The final work on the programme was The Vast Rocks. Chappell took inspiration for this piece from the landscape of his native Devon. Chappell’s aim was to transition the performance space into a more rural and calming environment. Firstly, I did enjoy this piece. However, I, personally, did not feel it was a well developed as the first two pieces on the programme. The work was divided into four sections with music by Aaron Martin and accompanied by Anne Chappell’s fantastic poetry. The overall shape of the piece could have been improved with more vocabulary in the movement matching the text in the first two sections. Chappell began to get to find his rhythm in sections three and four. To add, the text, read by Chappell himself, would have been more effective with vocal projection. This piece could really be something engaging and spectacular. I, personally, feel Chappell can push this one further.

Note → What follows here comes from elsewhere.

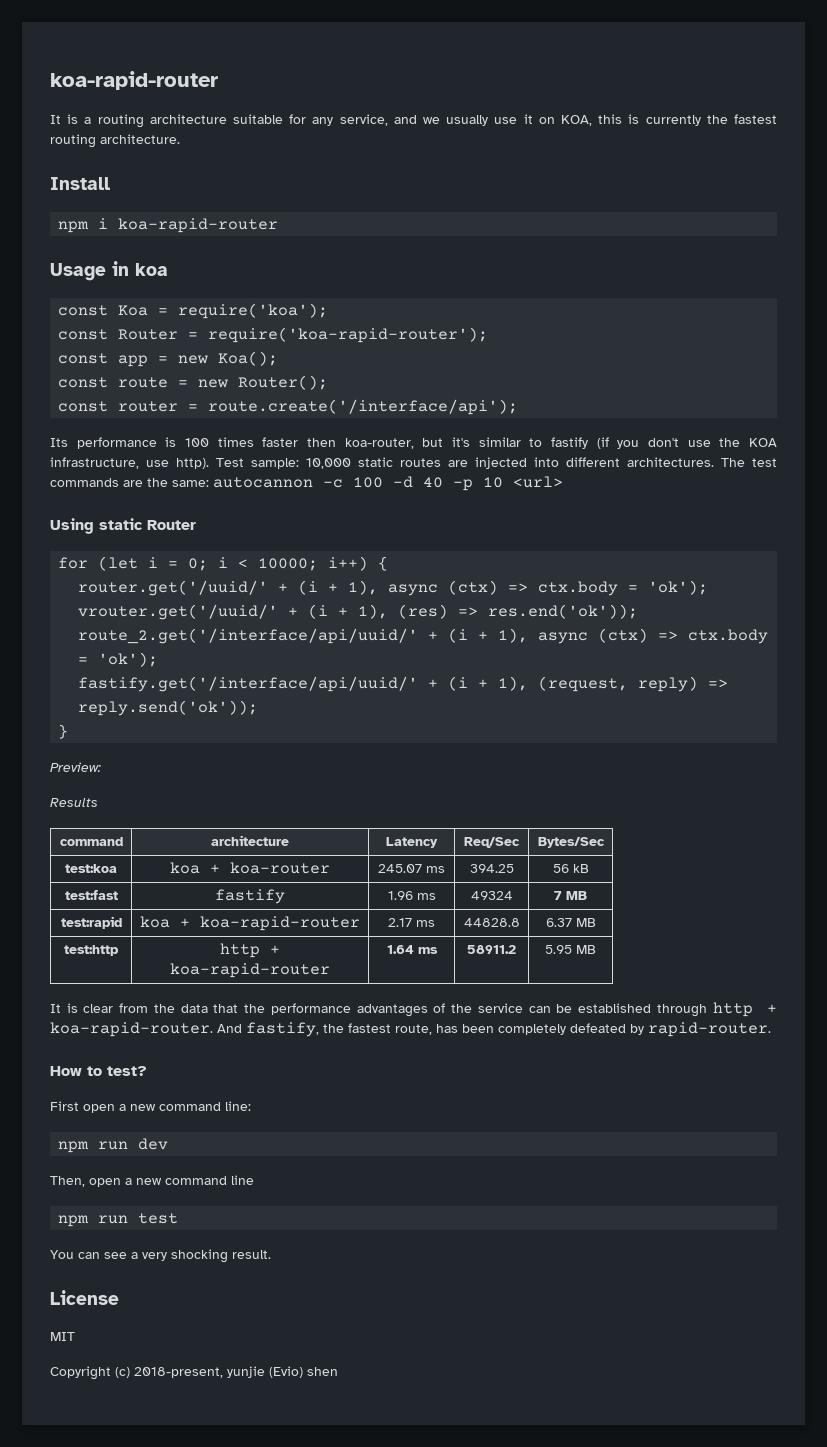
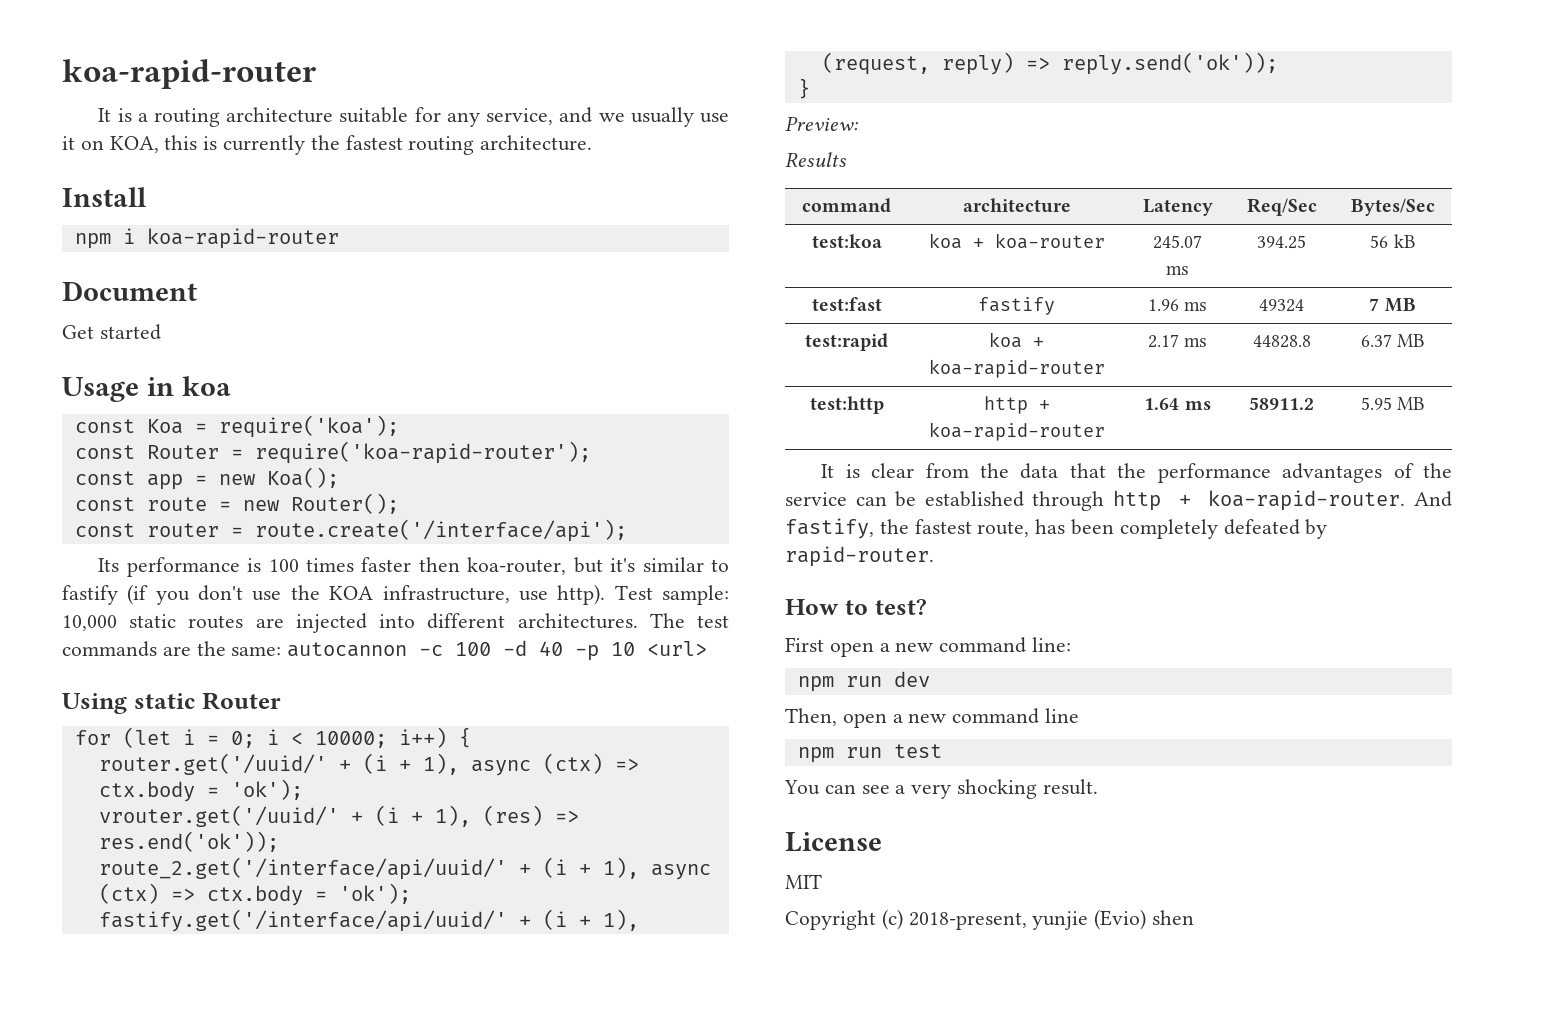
(279, 225) none -> [62,281,197,301] [62,324,161,340] // Document // Get started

As a choreographer and Artistic Director of his own company in under a year out of professional training, Chappell has achieved an astounding amount. Having just turned 20 in the February, it would be disappointing if he were already hitting the nail on the head with all of his choreography and movement. Richard Chappell is definitely one to watch. Since I first met Chappell in 2013, he has grown tremendously. Knowing he is a diligent and intelligent young man who perseveres, I have no doubt he is in for the long haul. It is a pleasure to watch Chappell grow with each piece he creates. He is not just a clever young man who thinks and creates, but he is also someone who has lived and continues to live who also has something interesting to say. I hope he continues to keep sharing those interesting things with us all. 

By David Murley Artistic
Director of MurleyDance"

Without a doubt this is one of the best reviews that will ever appear in this blog. Because David is a dancer and choreographer he was alert to technical matters and nuances in the choreography that would have eluded me. I am very grateful to him for his excellent contribution.  I am now even more eager to see Richard Chappell's work and I will be at his next show come hell or high water.